- **TASK GOAL**: Write the records out again without change. Leave the pictures behind.

[[ PROVIDED DATA, beginning ]]

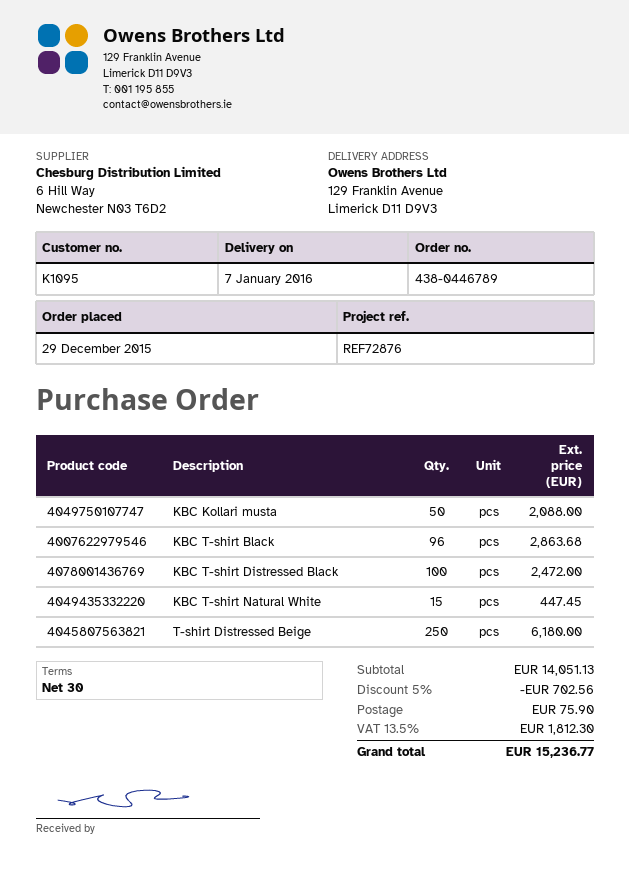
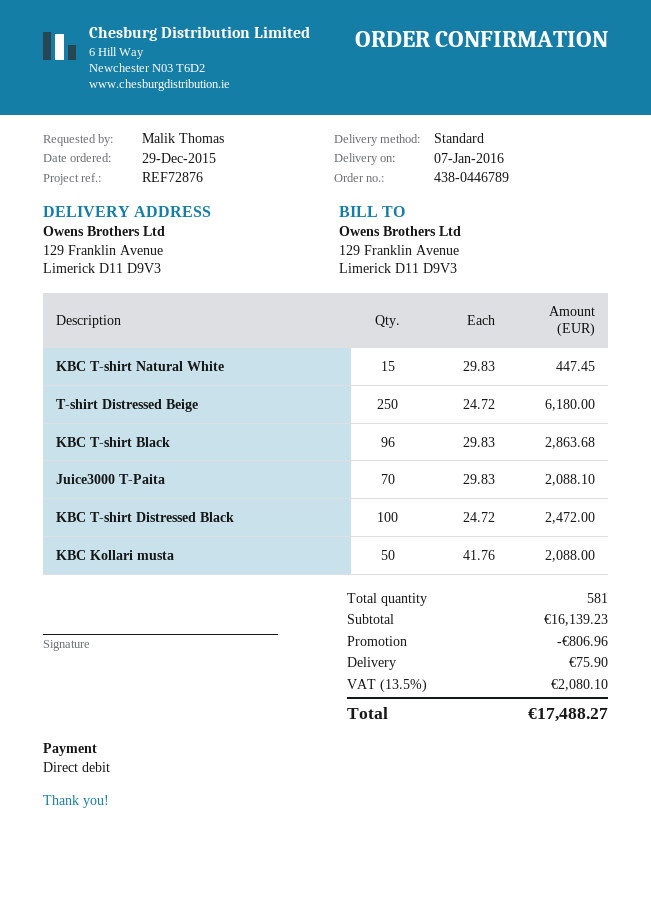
Juice3000 T-Paita: none -> 70 for 2088.10
subtotal: 14051.13 -> 16139.23
discount: 702.56 -> 806.96
tax: 13.5% = 1812.30 -> 13.5% = 2080.10
total: 15236.77 -> 17488.27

[[ PROVIDED DATA, end ]]

- **TASK ANSWER**:
Juice3000 T-Paita: none -> 70 for 2088.10
subtotal: 14051.13 -> 16139.23
discount: 702.56 -> 806.96
tax: 13.5% = 1812.30 -> 13.5% = 2080.10
total: 15236.77 -> 17488.27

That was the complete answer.